Emtee’s debut album is an awards season darling. Helen Herimbi spoke to this leader of the new cool about it.

He might have ordered ribs for dinner, but when I meet Emtee at Raw X studios, it’s clear that he’s hungry for much more.

With Avery, a debut album that saw him bag the Song of the Year title at last year’s South African Hip Hop Awards (SAHHA) and pick up four nominations at this year’s Metro FM Music Awards (MMA), the rapper who was born Mthembeni Ndevu is savouring every morsel on his plate.

When I meet with him, he’s at the studio to work on a song that a prominent rapper wants him featured on. He reclines on the couch, takes off his cap and starts twisting his mini dreads.

“When inspiration hits, I know I’ll finish a song within 30 minutes,” he tells me, “but if a beat is hard to approach, I can take up to three days to write the song. But even then, I know at the end, it will be a hit.”

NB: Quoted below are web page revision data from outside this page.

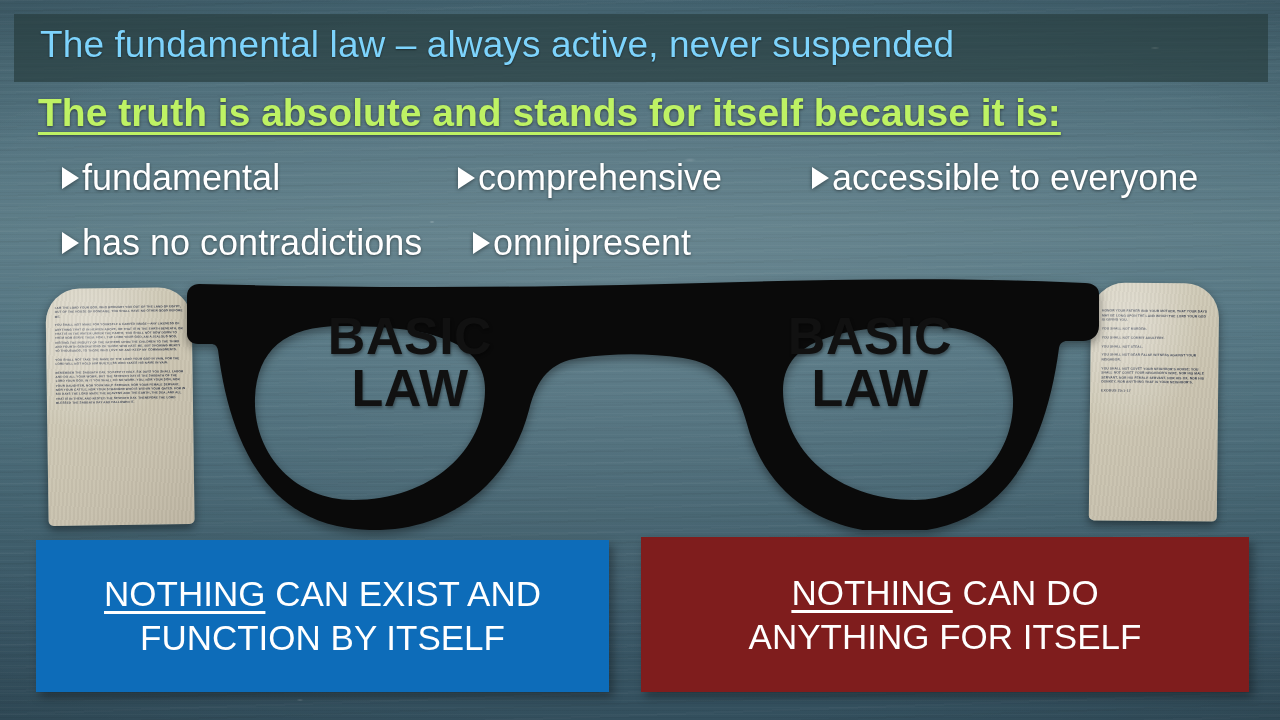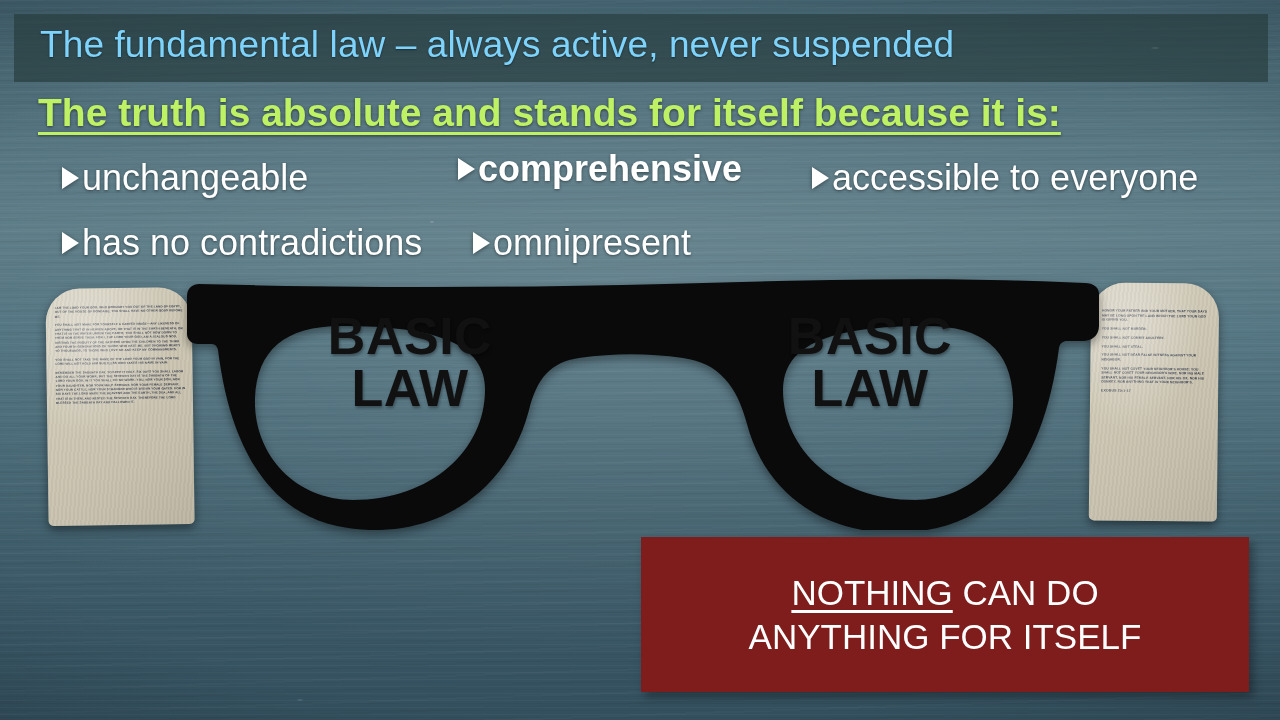"unchangeable" span { text: unchangeable -> fundamental }
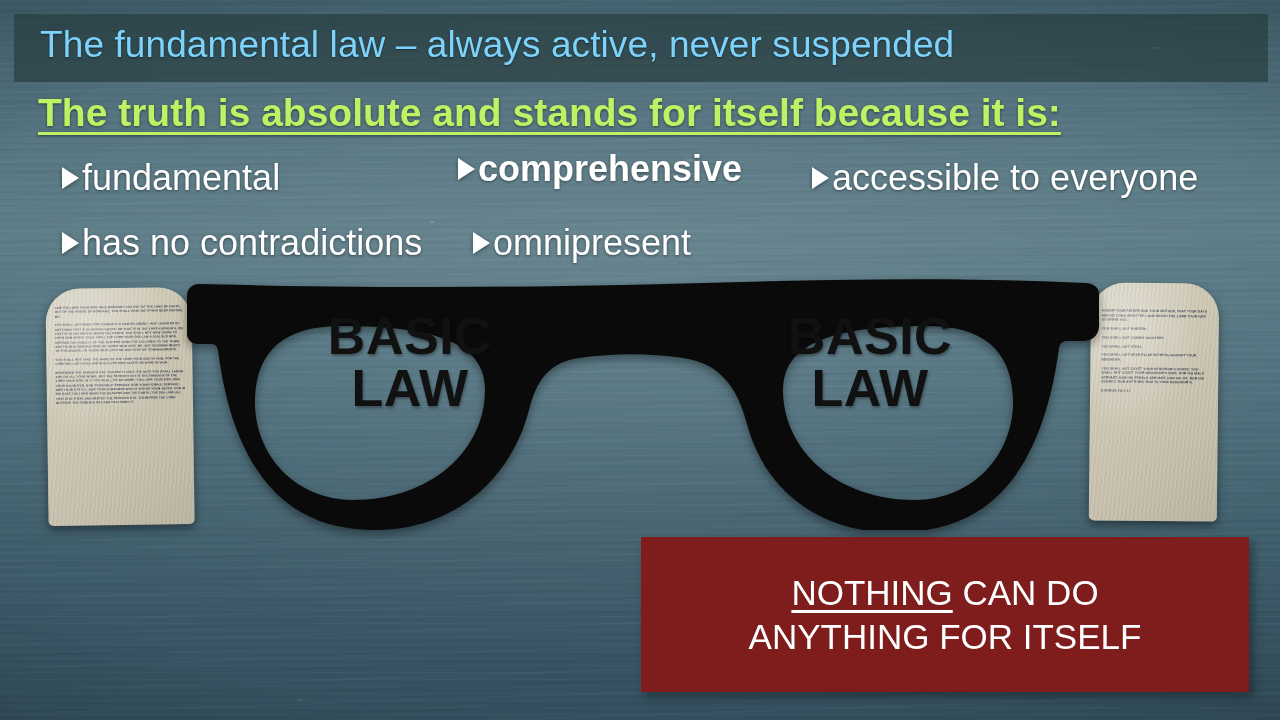"comprehensive" div.bullet { font-weight: bold -> none; top: 149px -> 158px }
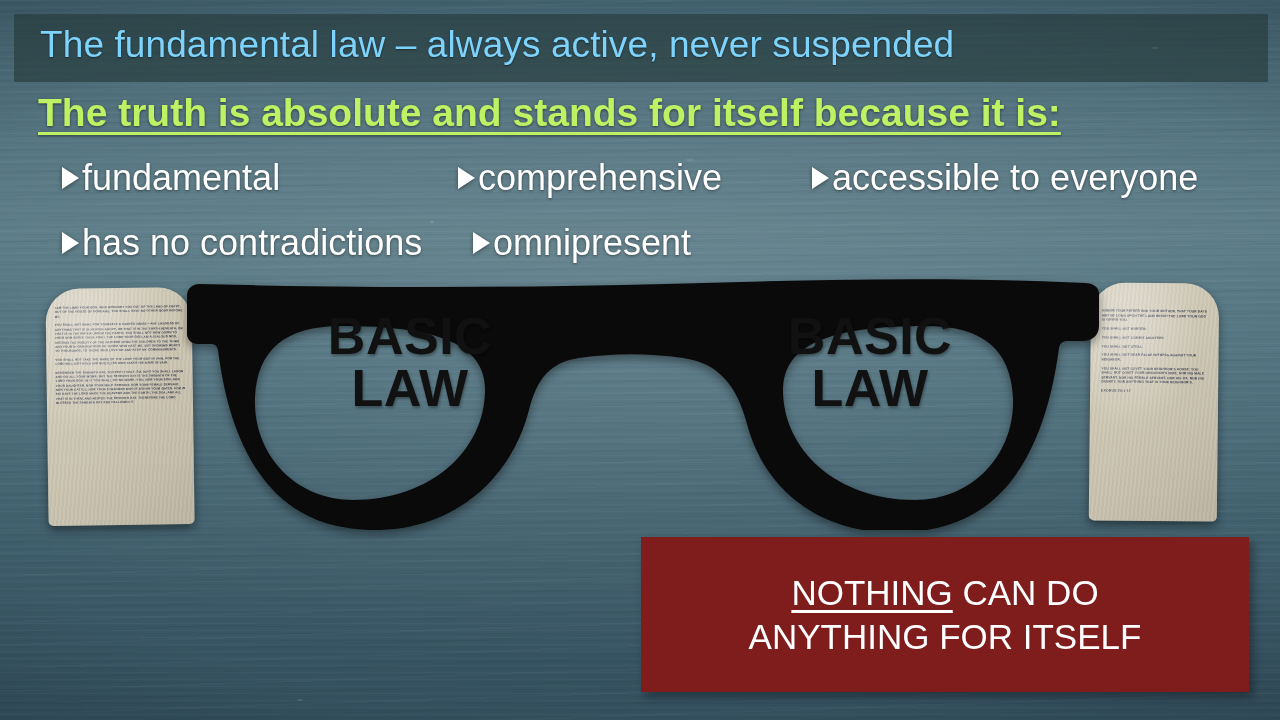"NOTHING CAN EXIST AND" div.banner { html: none -> <div> <div> <span>NOTHING</span><span> CAN EXIST AND</span><br> <span>FUNCTION BY ITSELF</span> </div> </div> }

He’s referring to the track he’s about to make as well as the song that put his name on everyone’s lips: a little ditty called Roll Up. You might have heard of it. Emtee isn’t shy to admit that the infectious SAHHA-winning song that was recorded in less than a day was heavily inspired by O.T Genasis’s hit, CoCo.

“Ruff, my producer, is my mentor in music and life in general,” starts Emtee, “and he was busy making the beat. He had other plans for that beat, but I came in and flipped the script. My intention was to make something similar to CoCo because of the simplicity of the song.

“Even (Wiz Khalifa’s) We Dem Boyz is simple. I was looking for that sound. And today, that’s what’s keeping me alive. I’m able to get by because of attempting that sound and getting it right the first time around.”

The album is named after this 23-year-old’s 8-month-old son and one thing he definitely got right was the mixing and mastering. Avery is a high-quality audio experience even though some of the lyrical content might not be for everybody.

On songs produced predominantly by Ruff with contributions by Tweezy, Lunatik and more, the soundscape is a mixture of the current jiggy American rap and South African samples. Emtee’s most sincere (and interesting) moments come from tracks like Avery, About Me and Mama, on which he talks about his real life and some of the hurdles he’s had to overcome.

But on tracks like U Got It and Pikipiki, he’s ridiculously unrealistic with the braggadocio, talking about being around the world and stealing everyone’s girls like he’s Trey Songz. All of which he shuns on most of the tracks. Even though Mamie Game falls into this style, it was pleasantly surprising to find that he interpolated the late great Brown Dash’s Vum Vum.

“One thing people don’t know is that before Brown Dash died, I met him at a show,” explains Emtee. “I was about to perform and he saw that I was nervous,” he continues, “so he came up to me and encouraged me. He told me to kill it and that’s exactly what I did.

“Some weeks after that, he passed away. He was a real star. A person can do so much for you out of him just being him. That small conversation we had made me do my best at that show so I have got too much love for Brown Dash.”

This is the kind of star Emtee wants to be. Just by being himself – a boy who came from Matatiele to Soweto and is shaking up the music scene – he hopes to plant a seed in others.

Before his newfound success, Emtee was in a group called 4Front which included Maraza, in which he rapped and sang. He later featured on Mashayabhuqe’s ground-breaking Shandarabaa Ekhelemendeh. That bridge was just a taste of what Emtee is capable of.

With an album that features fellow newbies Fifi Cooper and Nasty C as well as established acts like Nigeria’s Wizkid and Mzansi’s AKA, Emtee is making moves with what he calls “African trap music”.

“It’s a genre I started where I jump on trap beats and talk about South African stuff,” he explains. “People started loving what I was doing and I was like: ‘Let’s make this a movement.’”

So the African Trap Movement, aka ATM, is a collective that sees “a bunch of extraordinarily talented individuals and ambitious people get together to make music”. He’s just released the video for a song called Pearl Thusi featuring the TV and radio personality in which he heaps praise on her looks and demeanour.

“We haven’t had a conversation about the song because I’m not ready to answer her questions,” he laughs when I point out that knowing her middle name is not very rapper-like and quite creepy, actually.

“Avery’s mother also knows,” he smiles. “I wouldn’t leave my girlfriend for her, but I’d handle that polygamy game.”

But first, he’s got his eye on the rap game and being the leader of the new cool.

“I always wanted to be the leader of the new school,” he confesses.